What is expected:
Make an exact copy of the entries, taking out every picture.

Start of Supplied material

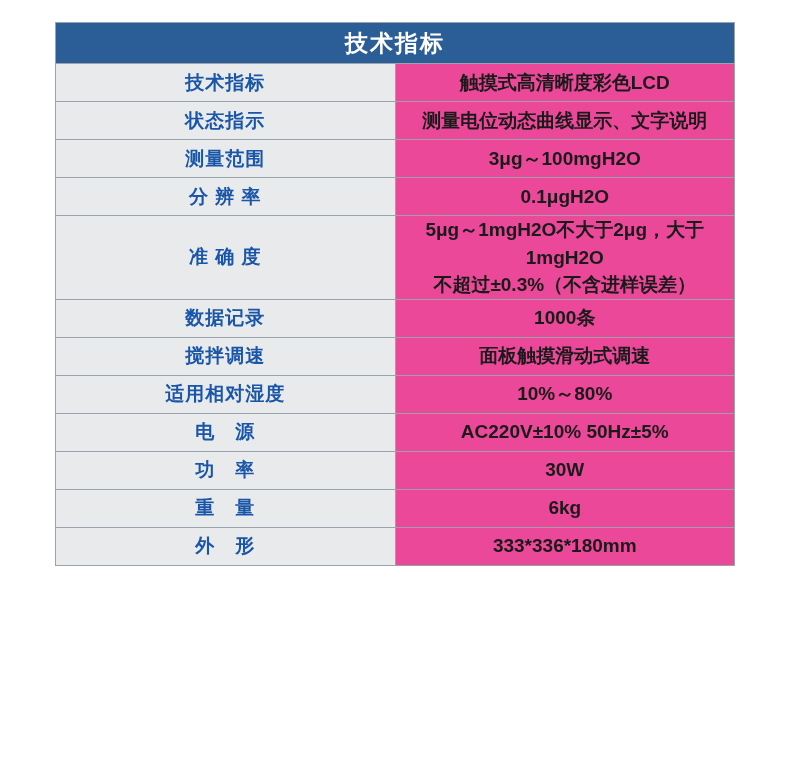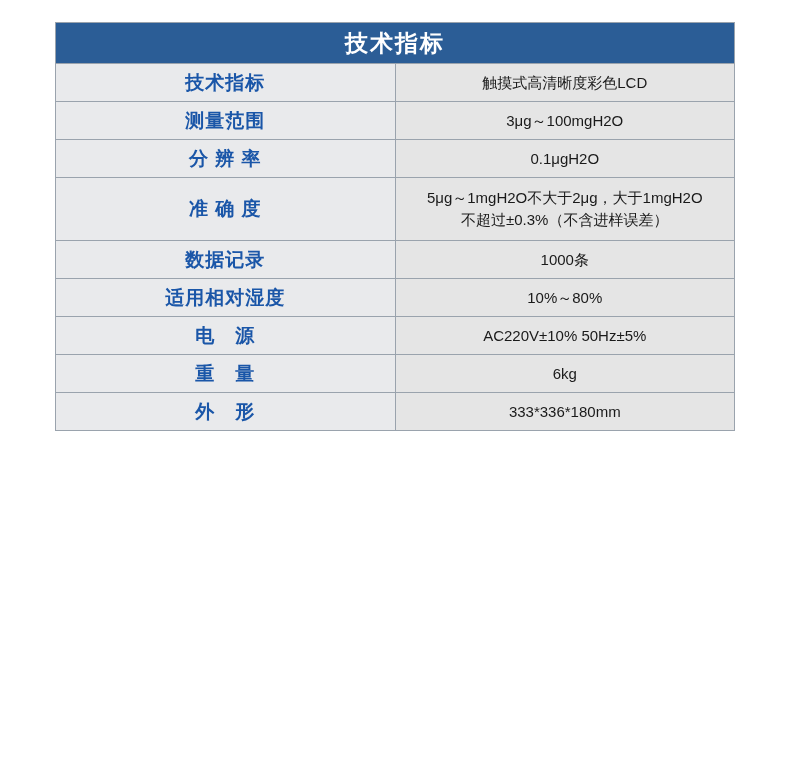--- a/index.html
+++ b/index.html
@@ -46,13 +46,14 @@
     height: 37px;
   }
   .value-cell {
-    background: #e5e5e5;
+    background: #ec4899;
     color: #1a1a1a;
-    font-size: 15px;
+    font-size: 19px;
     text-align: center;
     height: 37px;
     line-height: 1.45;
     padding: 3px 6px;
+    font-weight: bold;
   }
   .value-cell .line2 {
     display: block;

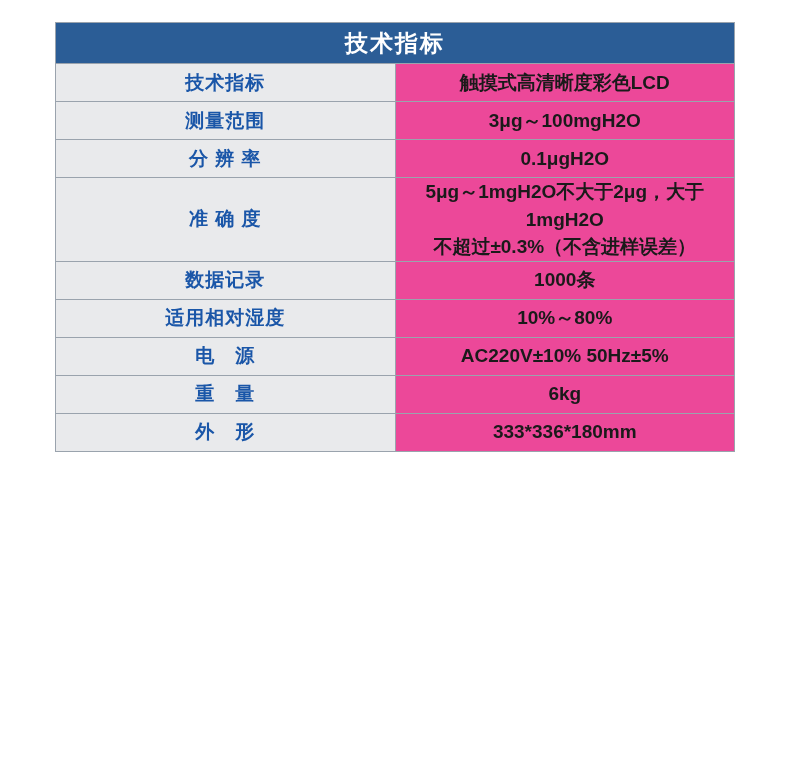--- a/index.html
+++ b/index.html
@@ -77,6 +77,10 @@
         <td class="value-cell">触摸式高清晰度彩色LCD</td>
       </tr>
 
+      <tr>
+        <td class="label-cell">状态指示</td>
+        <td class="value-cell">测量电位动态曲线显示、文字说明</td>
+      </tr>
 
 
       <tr>

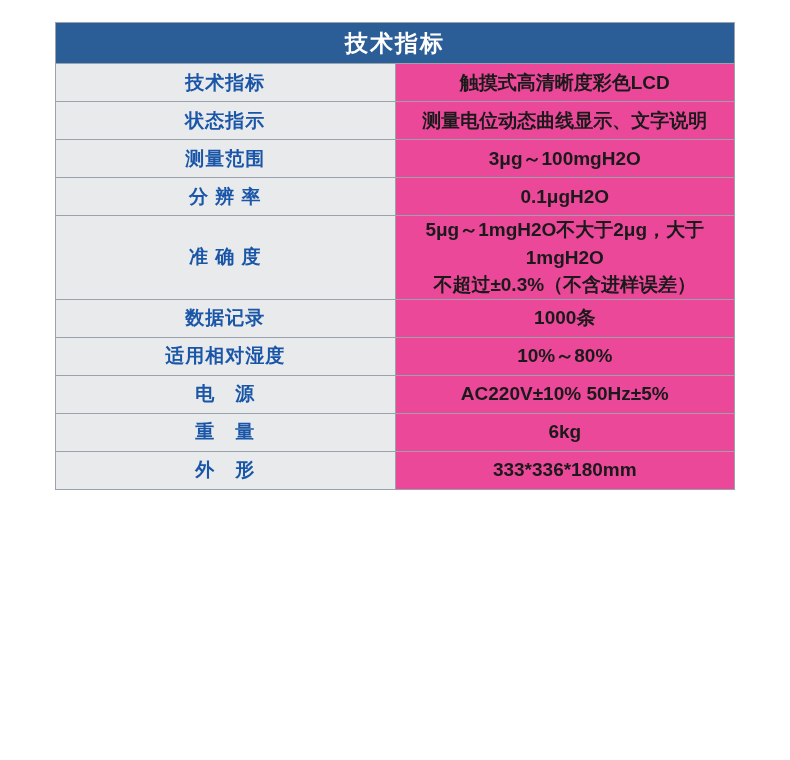--- a/index.html
+++ b/index.html
@@ -108,6 +108,10 @@
         <td class="value-cell">1000条</td>
       </tr>
 
+      <tr>
+        <td class="label-cell">搅拌调速</td>
+        <td class="value-cell">面板触摸滑动式调速</td>
+      </tr>
 
 
       <tr>

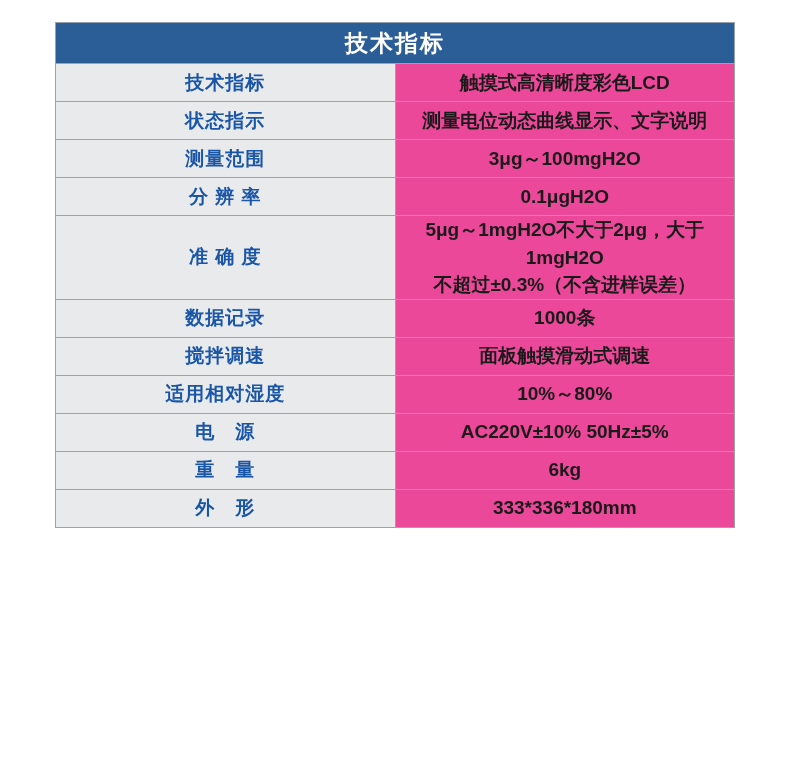--- a/index.html
+++ b/index.html
@@ -124,6 +124,10 @@
         <td class="value-cell">AC220V±10% 50Hz±5%</td>
       </tr>
 
+      <tr>
+        <td class="label-cell">功　率</td>
+        <td class="value-cell">30W</td>
+      </tr>
 
       <tr>
         <td class="label-cell">重　量</td>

End of Supplied material

Answer below:
--- a/index.html
+++ b/index.html
@@ -46,13 +46,14 @@
     height: 37px;
   }
   .value-cell {
-    background: #e5e5e5;
+    background: #ec4899;
     color: #1a1a1a;
-    font-size: 15px;
+    font-size: 19px;
     text-align: center;
     height: 37px;
     line-height: 1.45;
     padding: 3px 6px;
+    font-weight: bold;
   }
   .value-cell .line2 {
     display: block;

--- a/index.html
+++ b/index.html
@@ -77,6 +77,10 @@
         <td class="value-cell">触摸式高清晰度彩色LCD</td>
       </tr>
 
+      <tr>
+        <td class="label-cell">状态指示</td>
+        <td class="value-cell">测量电位动态曲线显示、文字说明</td>
+      </tr>
 
 
       <tr>

--- a/index.html
+++ b/index.html
@@ -108,6 +108,10 @@
         <td class="value-cell">1000条</td>
       </tr>
 
+      <tr>
+        <td class="label-cell">搅拌调速</td>
+        <td class="value-cell">面板触摸滑动式调速</td>
+      </tr>
 
 
       <tr>

--- a/index.html
+++ b/index.html
@@ -124,6 +124,10 @@
         <td class="value-cell">AC220V±10% 50Hz±5%</td>
       </tr>
 
+      <tr>
+        <td class="label-cell">功　率</td>
+        <td class="value-cell">30W</td>
+      </tr>
 
       <tr>
         <td class="label-cell">重　量</td>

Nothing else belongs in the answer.